The usefulness of questionnaire and voice data to screen for laryngeal disorders is explored. Answers to 14 questions form a questionnaire data vector. Twenty-three variables computed by the commercial “Dr.Speech” software from a digital voice recording of a sustained phonation of the vowel sound/a/constitute a voice data vector. Categorization of the data into a healthy class and two classes of disorders, namely diffuse and nodular mass lesions of vocal folds is the task pursued in this work. Visualization of data and automated decisions is also an important aspect of this work. To make the categorization, a support vector machine (SVM) is designed based on genetic search. Linear as well as nonlinear canonical correlation analysis (CCA) is employed, to study relations between the questionnaire and voice data sets. The curvilinear component analysis, performing nonlinear mapping into a two-dimensional space, is used for visualizing data and decisions. Data from 240 patients were used in the experimental studies.

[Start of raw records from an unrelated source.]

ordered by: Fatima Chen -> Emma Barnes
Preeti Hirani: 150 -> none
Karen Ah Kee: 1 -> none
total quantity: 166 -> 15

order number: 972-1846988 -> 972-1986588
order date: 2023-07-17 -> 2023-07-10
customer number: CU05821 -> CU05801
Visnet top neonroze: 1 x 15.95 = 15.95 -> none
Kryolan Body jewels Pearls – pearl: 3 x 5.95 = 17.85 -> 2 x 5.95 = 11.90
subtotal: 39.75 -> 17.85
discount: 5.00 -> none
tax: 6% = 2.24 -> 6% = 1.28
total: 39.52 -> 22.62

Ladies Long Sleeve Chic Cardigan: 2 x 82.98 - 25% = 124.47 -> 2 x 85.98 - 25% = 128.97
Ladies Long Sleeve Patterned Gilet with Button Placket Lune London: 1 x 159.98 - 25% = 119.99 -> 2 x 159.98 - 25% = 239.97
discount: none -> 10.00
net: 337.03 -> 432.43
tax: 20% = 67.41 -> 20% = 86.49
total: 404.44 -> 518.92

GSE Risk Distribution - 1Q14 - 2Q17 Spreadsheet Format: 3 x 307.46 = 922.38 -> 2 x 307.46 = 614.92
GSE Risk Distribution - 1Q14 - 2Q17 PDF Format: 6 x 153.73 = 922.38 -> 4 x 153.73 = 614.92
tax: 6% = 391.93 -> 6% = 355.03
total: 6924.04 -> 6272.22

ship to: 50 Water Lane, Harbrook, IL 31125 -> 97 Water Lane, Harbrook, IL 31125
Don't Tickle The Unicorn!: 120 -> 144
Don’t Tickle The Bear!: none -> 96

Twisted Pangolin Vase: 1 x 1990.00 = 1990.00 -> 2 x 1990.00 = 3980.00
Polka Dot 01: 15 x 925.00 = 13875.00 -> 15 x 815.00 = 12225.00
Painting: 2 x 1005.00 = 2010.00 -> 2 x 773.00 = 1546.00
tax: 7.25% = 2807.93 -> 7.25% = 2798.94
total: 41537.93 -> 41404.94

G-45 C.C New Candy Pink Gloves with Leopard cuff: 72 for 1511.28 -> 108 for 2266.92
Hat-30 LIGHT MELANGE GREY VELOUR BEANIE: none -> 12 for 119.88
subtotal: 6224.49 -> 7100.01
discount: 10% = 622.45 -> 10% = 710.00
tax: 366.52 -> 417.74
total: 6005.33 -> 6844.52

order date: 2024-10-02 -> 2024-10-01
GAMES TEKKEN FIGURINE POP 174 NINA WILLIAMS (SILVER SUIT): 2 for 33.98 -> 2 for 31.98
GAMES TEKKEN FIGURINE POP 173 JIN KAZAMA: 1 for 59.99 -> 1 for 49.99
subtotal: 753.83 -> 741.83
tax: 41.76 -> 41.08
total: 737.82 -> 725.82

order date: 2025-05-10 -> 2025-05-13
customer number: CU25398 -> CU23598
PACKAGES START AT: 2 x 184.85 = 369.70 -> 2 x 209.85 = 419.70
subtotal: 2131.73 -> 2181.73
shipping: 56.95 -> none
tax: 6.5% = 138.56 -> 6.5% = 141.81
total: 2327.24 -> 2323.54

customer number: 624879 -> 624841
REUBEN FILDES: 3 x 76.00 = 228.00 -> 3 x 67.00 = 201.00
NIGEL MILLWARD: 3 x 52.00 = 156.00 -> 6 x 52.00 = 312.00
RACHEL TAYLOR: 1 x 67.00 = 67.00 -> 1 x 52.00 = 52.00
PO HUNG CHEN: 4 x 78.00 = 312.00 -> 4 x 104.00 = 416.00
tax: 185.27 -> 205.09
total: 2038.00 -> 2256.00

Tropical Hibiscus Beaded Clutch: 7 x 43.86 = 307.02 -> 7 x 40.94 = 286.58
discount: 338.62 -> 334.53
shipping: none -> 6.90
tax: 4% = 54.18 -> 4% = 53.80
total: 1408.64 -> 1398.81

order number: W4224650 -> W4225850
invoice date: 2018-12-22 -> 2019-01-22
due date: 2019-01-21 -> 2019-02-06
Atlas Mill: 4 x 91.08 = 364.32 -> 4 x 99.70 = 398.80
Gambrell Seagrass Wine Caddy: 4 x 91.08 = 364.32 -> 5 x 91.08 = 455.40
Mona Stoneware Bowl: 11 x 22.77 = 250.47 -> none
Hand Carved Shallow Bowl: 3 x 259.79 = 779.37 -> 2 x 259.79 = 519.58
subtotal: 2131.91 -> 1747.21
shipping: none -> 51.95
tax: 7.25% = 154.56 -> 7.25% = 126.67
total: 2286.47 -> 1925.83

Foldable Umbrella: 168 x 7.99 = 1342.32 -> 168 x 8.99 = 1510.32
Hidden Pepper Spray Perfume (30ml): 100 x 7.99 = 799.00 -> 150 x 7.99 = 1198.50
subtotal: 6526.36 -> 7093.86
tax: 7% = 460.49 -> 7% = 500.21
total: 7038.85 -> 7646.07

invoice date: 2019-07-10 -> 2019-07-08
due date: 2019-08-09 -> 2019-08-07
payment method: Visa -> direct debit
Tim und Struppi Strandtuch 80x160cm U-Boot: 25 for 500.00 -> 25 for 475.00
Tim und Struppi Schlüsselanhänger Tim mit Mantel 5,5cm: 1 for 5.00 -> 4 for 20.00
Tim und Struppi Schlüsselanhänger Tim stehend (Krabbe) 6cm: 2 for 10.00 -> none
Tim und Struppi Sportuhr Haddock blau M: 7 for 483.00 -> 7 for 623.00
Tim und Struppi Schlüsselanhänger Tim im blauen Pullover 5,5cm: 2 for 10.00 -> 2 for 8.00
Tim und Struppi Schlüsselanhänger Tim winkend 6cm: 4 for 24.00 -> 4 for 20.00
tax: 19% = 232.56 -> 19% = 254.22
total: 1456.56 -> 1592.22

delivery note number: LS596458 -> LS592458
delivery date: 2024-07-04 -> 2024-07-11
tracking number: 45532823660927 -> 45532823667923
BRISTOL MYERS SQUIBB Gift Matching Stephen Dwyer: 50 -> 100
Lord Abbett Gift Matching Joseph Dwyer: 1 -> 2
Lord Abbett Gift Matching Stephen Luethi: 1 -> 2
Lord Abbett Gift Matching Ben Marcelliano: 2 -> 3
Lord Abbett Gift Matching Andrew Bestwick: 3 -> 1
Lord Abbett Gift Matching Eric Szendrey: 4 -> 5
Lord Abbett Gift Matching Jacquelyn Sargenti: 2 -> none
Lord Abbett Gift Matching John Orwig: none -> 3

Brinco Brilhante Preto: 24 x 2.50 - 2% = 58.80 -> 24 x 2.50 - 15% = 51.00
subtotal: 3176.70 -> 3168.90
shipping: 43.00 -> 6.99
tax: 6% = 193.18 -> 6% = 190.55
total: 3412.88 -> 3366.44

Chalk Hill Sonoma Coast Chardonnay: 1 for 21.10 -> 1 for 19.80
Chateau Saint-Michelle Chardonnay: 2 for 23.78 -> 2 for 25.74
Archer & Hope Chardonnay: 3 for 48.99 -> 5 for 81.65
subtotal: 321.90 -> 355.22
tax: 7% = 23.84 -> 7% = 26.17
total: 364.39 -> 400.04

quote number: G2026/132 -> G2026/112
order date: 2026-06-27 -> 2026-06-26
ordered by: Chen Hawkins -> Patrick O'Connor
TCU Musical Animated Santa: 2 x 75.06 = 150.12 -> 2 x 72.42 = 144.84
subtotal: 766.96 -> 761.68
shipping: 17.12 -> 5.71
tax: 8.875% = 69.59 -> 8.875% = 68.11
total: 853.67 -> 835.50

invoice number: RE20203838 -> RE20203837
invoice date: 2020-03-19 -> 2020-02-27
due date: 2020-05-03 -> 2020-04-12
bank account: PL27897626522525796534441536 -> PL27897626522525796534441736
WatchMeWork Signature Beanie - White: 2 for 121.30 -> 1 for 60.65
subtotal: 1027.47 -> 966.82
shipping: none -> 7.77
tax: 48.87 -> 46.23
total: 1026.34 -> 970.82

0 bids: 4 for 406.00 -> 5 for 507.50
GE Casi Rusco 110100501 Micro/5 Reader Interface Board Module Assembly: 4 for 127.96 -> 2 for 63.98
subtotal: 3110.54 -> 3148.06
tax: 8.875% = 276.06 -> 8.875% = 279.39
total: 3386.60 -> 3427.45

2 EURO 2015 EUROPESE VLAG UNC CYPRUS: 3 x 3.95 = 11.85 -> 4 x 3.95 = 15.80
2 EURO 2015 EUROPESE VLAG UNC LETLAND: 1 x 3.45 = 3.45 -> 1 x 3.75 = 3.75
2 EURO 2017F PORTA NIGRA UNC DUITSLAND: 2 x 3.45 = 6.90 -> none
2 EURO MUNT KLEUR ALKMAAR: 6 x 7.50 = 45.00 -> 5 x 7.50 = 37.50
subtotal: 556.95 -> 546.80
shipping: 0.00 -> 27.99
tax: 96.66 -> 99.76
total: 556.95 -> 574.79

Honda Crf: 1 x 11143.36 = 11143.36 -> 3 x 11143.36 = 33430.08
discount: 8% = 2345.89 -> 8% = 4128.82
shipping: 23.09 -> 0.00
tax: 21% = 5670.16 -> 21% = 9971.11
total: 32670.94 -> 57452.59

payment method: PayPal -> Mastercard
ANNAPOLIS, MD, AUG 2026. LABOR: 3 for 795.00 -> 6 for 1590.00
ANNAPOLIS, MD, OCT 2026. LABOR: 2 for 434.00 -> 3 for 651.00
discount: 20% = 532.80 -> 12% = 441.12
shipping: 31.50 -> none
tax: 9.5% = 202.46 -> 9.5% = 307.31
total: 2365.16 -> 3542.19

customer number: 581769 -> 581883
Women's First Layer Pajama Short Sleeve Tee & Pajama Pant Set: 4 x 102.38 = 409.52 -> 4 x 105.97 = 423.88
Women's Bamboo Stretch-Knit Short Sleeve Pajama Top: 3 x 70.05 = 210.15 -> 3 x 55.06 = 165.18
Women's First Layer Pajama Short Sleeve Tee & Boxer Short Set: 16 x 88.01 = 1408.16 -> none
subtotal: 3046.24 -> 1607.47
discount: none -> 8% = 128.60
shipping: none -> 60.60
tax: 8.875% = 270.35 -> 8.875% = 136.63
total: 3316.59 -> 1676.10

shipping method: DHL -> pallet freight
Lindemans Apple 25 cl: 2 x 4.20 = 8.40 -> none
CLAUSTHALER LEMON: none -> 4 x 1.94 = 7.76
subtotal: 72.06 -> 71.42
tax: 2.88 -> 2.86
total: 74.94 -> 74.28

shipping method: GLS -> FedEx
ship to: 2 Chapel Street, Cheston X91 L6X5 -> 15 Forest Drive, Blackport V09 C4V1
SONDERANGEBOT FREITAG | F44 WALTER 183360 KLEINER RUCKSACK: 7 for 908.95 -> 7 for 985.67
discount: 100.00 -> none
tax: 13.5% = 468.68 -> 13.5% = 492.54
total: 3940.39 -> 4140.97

It was found that the questionnaire data provide more information for the categorization than the voice data. There are 3–4 common directions along which the statistically significant variations of the questionnaire and voice data occur. However, the linear relations between the variations occurring in the two data sets are not strong. On the other hand, very strong linear relations were observed between the nonlinear variates obtained from the questionnaire data and linear ones computed from the voice data. Questionnaire data carry great potential for preventive health care in laryngology.